The nineteenth century saw considerable growth in state-sponsored treatment of the mentally ill in the United States, and consequently the rise of asylum building. Growing populations and stress levels of American society created an intensifying frequency of mental illness. Activists for humane treatment, new therapeutic methods in Europe, and important changes in public perception created a progressive environment which fostered the establishment of many public "lunatic asylums" throughout the country. These asylums replaced cruder methods of coping with the mentally ill, such as confining them to prisons or poorhouses where they were often abused and their special needs were rarely met.
Dr. Thomas Story Kirkbride was an influential advocate of an asylum system based on the tenets of Moral Treatment. In his annual reports as the superintendent of the Philadelphia Hospital for the Insane and in his published treatise on asylum design and function, Dr. Kirkbride promoted a set of detailed principles that influenced the construction and operation of many American asylums built during this period. Seen by Kirkbride as active participants in therapy, the asylum buildings and their surroundings were a central component of his concept of treatment known as the Kirkbride Plan.
An asylum was intended as a place of structured improving activity, seclusion from suspected causes of illness, and a certain amount of medical therapy. All of these were intended to cure mental disorders, thus improving patients' lives and the quality of society in general.
Dr. Kirkbride envisioned an asylum with a central administration building flanked by two wings comprised of tiered wards. This "linear plan" facilitated a hierarchical segregation of residents according to sex and symptoms of illness. Male patients were housed in one wing, female patients in the other. Each wing was sub-divided by ward with the more "excited" patients placed on the lower floors, farthest from the central administrative structure, and the better-behaved, more rational patients situated in the upper floors and closer to the administrative center. Ideally, this arrangement would make patients' asylum experience more comfortable and productive by isolating them from other patients with illnesses antagonistic to their own while still allowing fresh air, natural light, and views of the asylum grounds from all sides of each ward.
It was believed crucial to place patients in a more natural environment away from the pollutants and hectic energy of urban centers. Abundant fresh air and natural light not only contributed to a healthy environment, but also served to promote a more cheerful atmosphere. Extensive grounds with cultivated parks and farmland were also beneficial to the success of an asylum. Landscaped parks served to both stimulate and calm patients' minds with natural beauty (enhanced by rational order) while improving the overall aspect of the asylum. Farmland served to make the asylum more self-sufficient by providing readily available food and other farm products at a minimal cost to the state.
Patients were encouraged to help work the farms and keep the grounds, as well as participate in other chores. Such structured occupation was meant to provide a sense of purpose and responsibility which, it was believed, would help regulate the mind as well as improve physical fitness. Patients were also encouraged to take part in recreations, games, and entertainments which would also engage their minds, make their stay more pleasant, and perhaps help foster and maintain social skills.
Dr. Kirkbride's ambition, dedication, and influence ensured the Kirkbride Plan's good reputation throughout much of his lifetime. Toward the end of the nineteenth century however, it lost prominence in the system that it played such a major role in developing. A lack of concrete evidence indicating substantial numbers of permanently cured patients, and no reduction in the incidence of mental illness caused the mental healthcare establishment to seek different forms of treatment.

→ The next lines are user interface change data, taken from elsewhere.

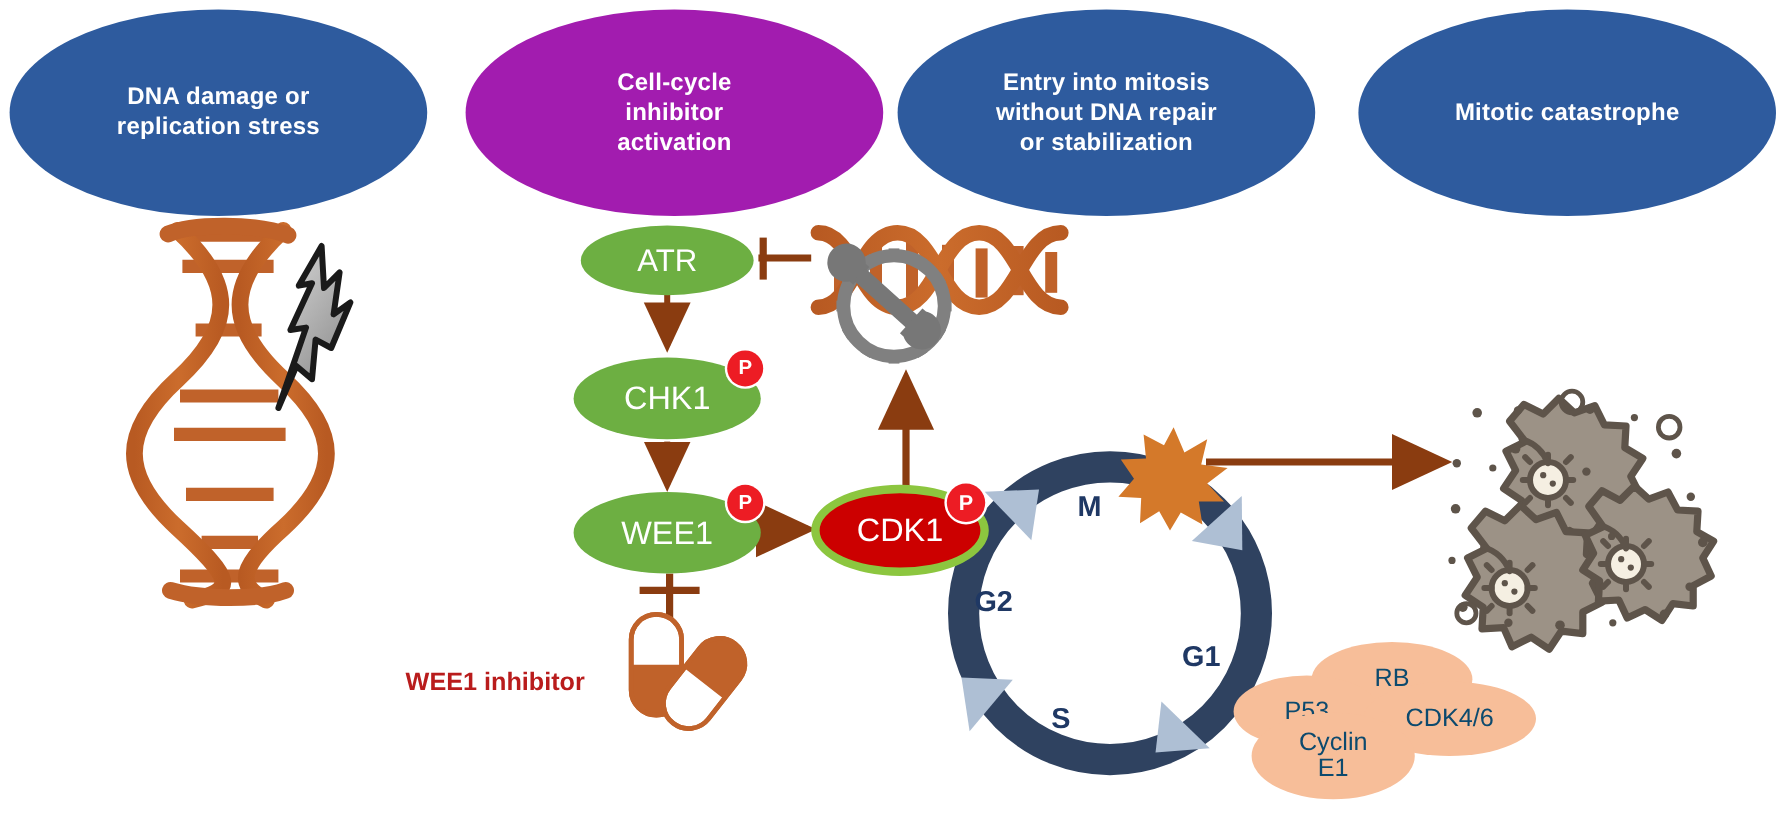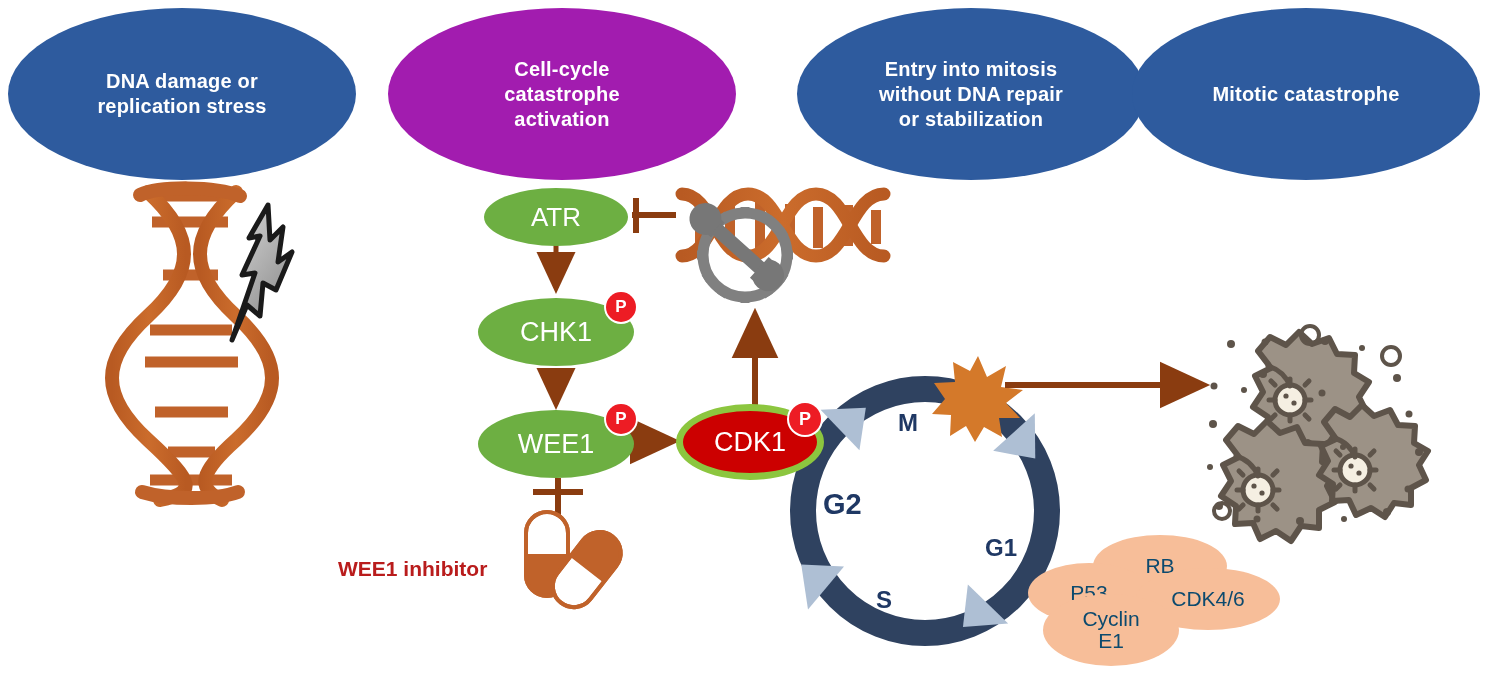--- a/index.html
+++ b/index.html
@@ -57,26 +57,26 @@
   <div class="hdr" style="left:8px;top:8px;width:348px;height:172px;background:#2E5B9E;font-size:20px;">
     <span>
       <span>DNA damage or</span>
       <span>replication stress</span>
     </span>
   </div>
 
   <div class="hdr" style="left:388px;top:8px;width:348px;height:172px;background:#a21caf;font-size:20px;">
     <span>
       <span>Cell-cycle</span>
-      <span>catastrophe</span>
+      <span>inhibitor</span>
       <span>activation</span>
     </span>
   </div>
 
-  <div class="hdr" style="left:797px;top:8px;width:348px;height:172px;background:#2E5B9E;font-size:20px;justify-content:center;">
+  <div class="hdr" style="left:748px;top:8px;width:348px;height:172px;background:#2E5B9E;font-size:20px;justify-content:center;">
     <span>
       <span>Entry into mitosis</span>
       <span>without DNA repair</span>
       <span>or stabilization</span>
     </span>
   </div>
 
   <div class="hdr" style="left:1132px;top:8px;width:348px;height:172px;background:#2E5B9E;font-size:20px;">
     <span>
       <span>Mitotic catastrophe</span>
@@ -355,21 +355,21 @@
 
   <div class="ring-lbl" style="left:898px;top:409px;font-size:24px;">
     <span>M</span>
   </div>
   <div class="ring-lbl" style="left:985px;top:534px;font-size:24px;">
     <span>G1</span>
   </div>
   <div class="ring-lbl" style="left:876px;top:586px;font-size:24px;">
     <span>S</span>
   </div>
-  <div class="ring-lbl" style="left:812px;top:488px;font-size:29px;margin-left:11px;">
+  <div class="ring-lbl" style="left:812px;top:488px;font-size:24px;">
     <span>G2</span>
   </div>
 
   <div class="prot" style="left:1093px;top:535px;width:134px;height:62px;font-size:21px;">
     <span>RB</span>
   </div>
 
   <div class="prot" style="left:1028px;top:563px;width:122px;height:60px;font-size:21px;">
     <span>P53</span>
   </div>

A new generation of asylum superintendents began advocating different forms of asylum design based on different ideas of care. And as psychoanalysis, drug-therapy, and other emerging treatments began to be favored, the idea of the asylum as a staging for the Kirkbride Plan became obsolete. Asylum buildings were no longer built in the Kirkbride mold, though many existing Kirkbride buildings continued as important parts of state hospitals well into the twentieth century. Their separate histories have often been stigmatized by methods of treatment not intended by Dr. Kirkbride and his contemporaries, and by the seemingly inevitable problems caused by a combination of overcrowding and a lack of necessary financial support. But each of these buildings owes its genesis to a remarkable humanitarian movement to improve the quality and effectiveness of mental healthcare in America. A movement that Dr. Kirkbride was instrumental in driving forward.
Many Kirkbride buildings today are rapidly deteriorating due to years of neglect. With the decline of the state hospital system — due mostly to new forms of treatment, the development of patients' rights, and public outcry over scandals of abuse and unsanitary conditions — these remarkable buildings have fallen into disuse and decay. Sadly, many have been demolished as they were deemed too expensive to renovate, or as commercially useless occupants of valuable land. Many that still exist are threatened with destruction and are rapidly vanishing symbols of an important period in the progress of American mental healthcare.